When it comes to valuing land, the courts have accepted that, due to the various assumptions that need to be made, it will be almost impossible to reach a precise value. Two experts valuing land may reach different conclusions but neither would necessarily be negligent. However, in Singer & Friedlander v John D Wood & Co, the court held that “the permissible margin of error is said by the experts to be generally 10% either side of a figure which can be said to be the right figure…in exceptional circumstances the permissible margin, could be extended to about 15%, or a little more, either way.”  

Any valuation, therefore, which falls outside this margin of error/bracket (which may vary from case to case) will therefore bring into question the competence of the valuer.  

One dilemma faced by the courts is whether or not a valuer who has arrived at a value within the bracket is nonetheless negligent if he arrived there fortuitously, having made errors in his approach.
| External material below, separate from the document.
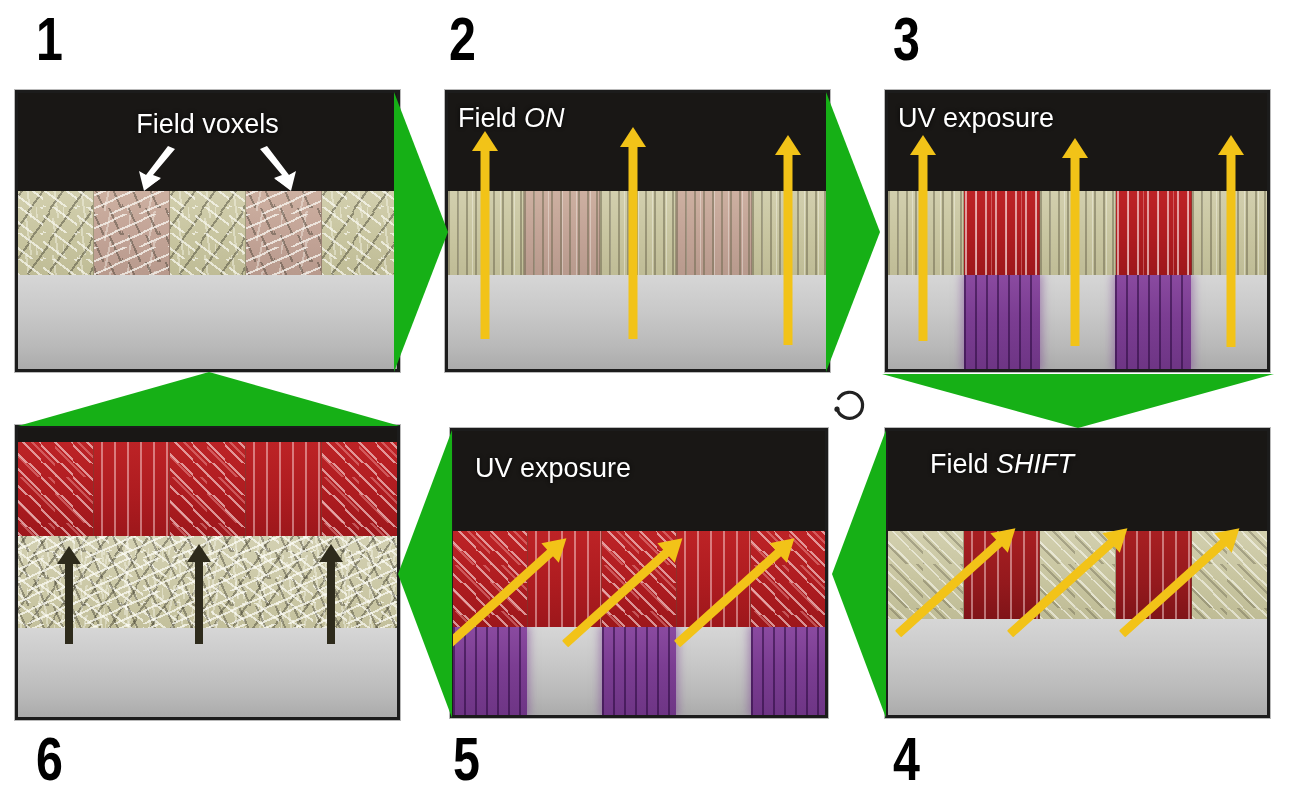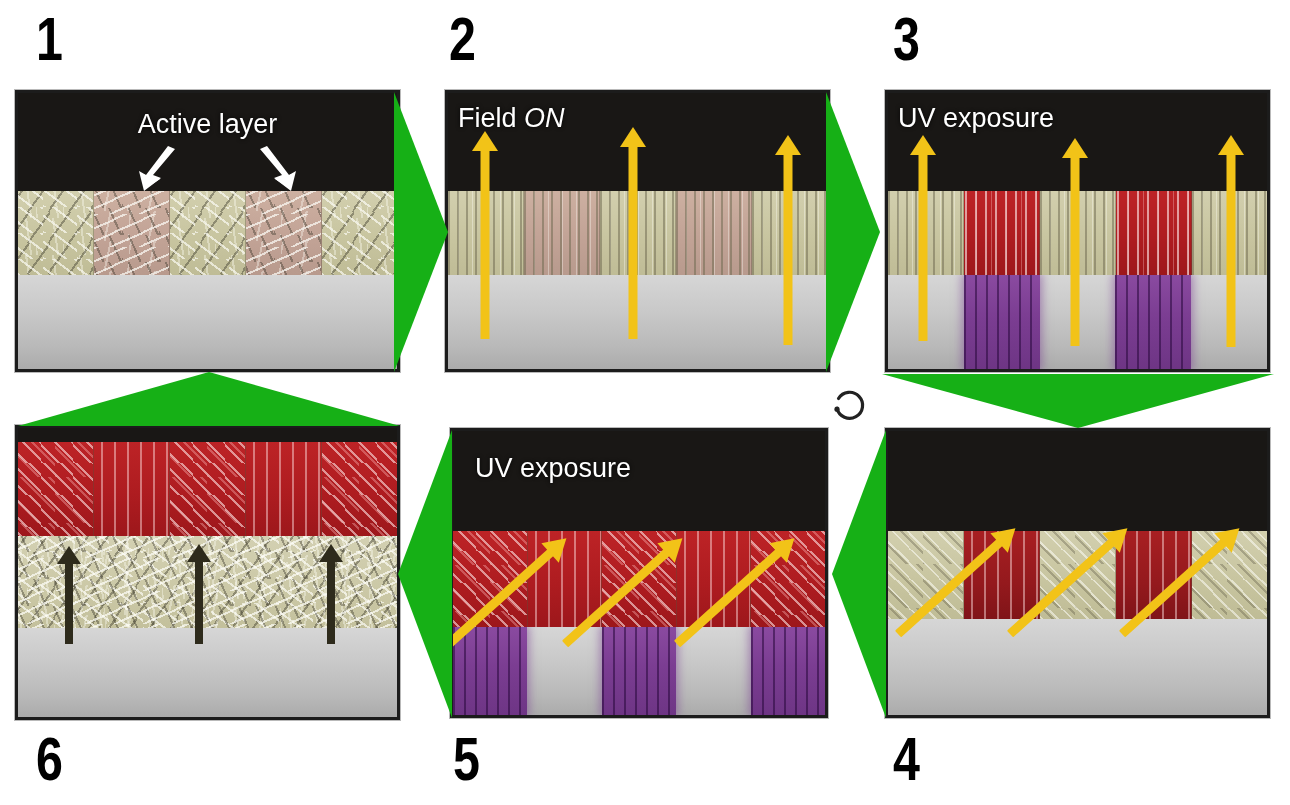"Active layer" span { text: Active layer -> Field voxels }
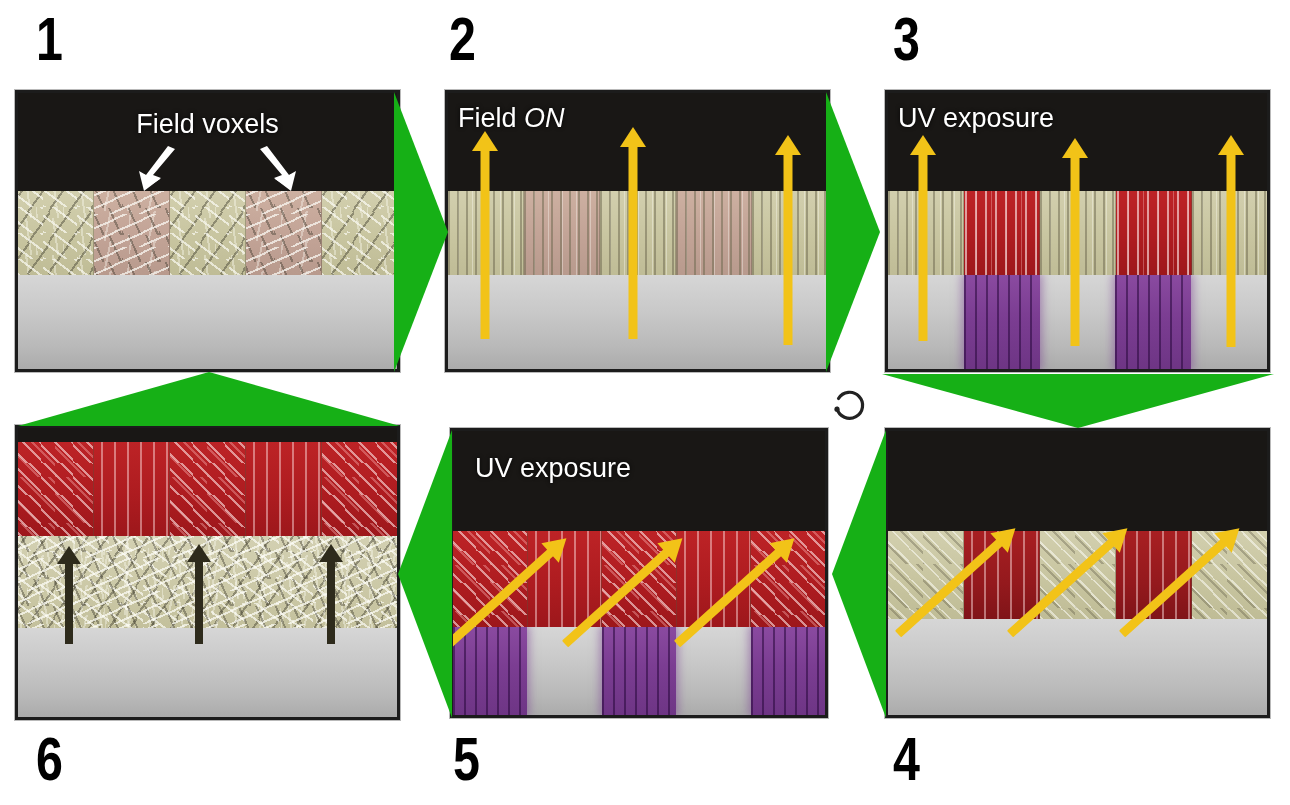"Field SHIFT" div.cap { html: none -> <div> <span>Field </span><em>SHIFT</em> </div> }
In David Goldstein v Levy Gee, (albeit relating to a share rather than property valuation) the valuer’s methodology was flawed but the eventual figure reached fell within the margin of error. This exonerated the valuer from a finding of negligence. That said, judicial criticism has been levelled at this approach and there may be scope for challenging it in future.


In a valuer’s defence, the question of the contributory negligence of a lender will always need to be considered. Areas in which lenders have previously been found at fault include:  

  • The failure of a lender to question a valuation which was possibly overvalued;
  • where the lender has information affecting the value, which he has failed to pass on;  
  • where a lender’s instructions have been inaccurate or misleading;  
  • where the lender has failed to carry out proper investigations as to the financial stability of the proposed borrower;  
  • where lenders have advanced an excessive loan to value, particularly where interest rates are high;  
  • where lenders have lent on the basis of no status loans (meaning those made with limited enquiry of the status of the borrower, relying solely on the value of the property as security).  


It is probably inevitable that, in the current climate, closer attention will be paid to valuations which, with the benefit of hindsight, appear questionable. That said, lenders and other institutions who go down this route are unlikely to have things all their own way. Lenders stung by the downturn in the property market must bear in mind that, unless specifically instructed to do so, a valuer will have no duty to advise a lender on future movements in property prices. While it is true that the possibility of prices moving up or down may affect current prices (and therefore a valuer’s valuation), the valuer’s concern is with current value only. A valuer does not guarantee a lender’s investment decision or protect it against a future decline in property prices.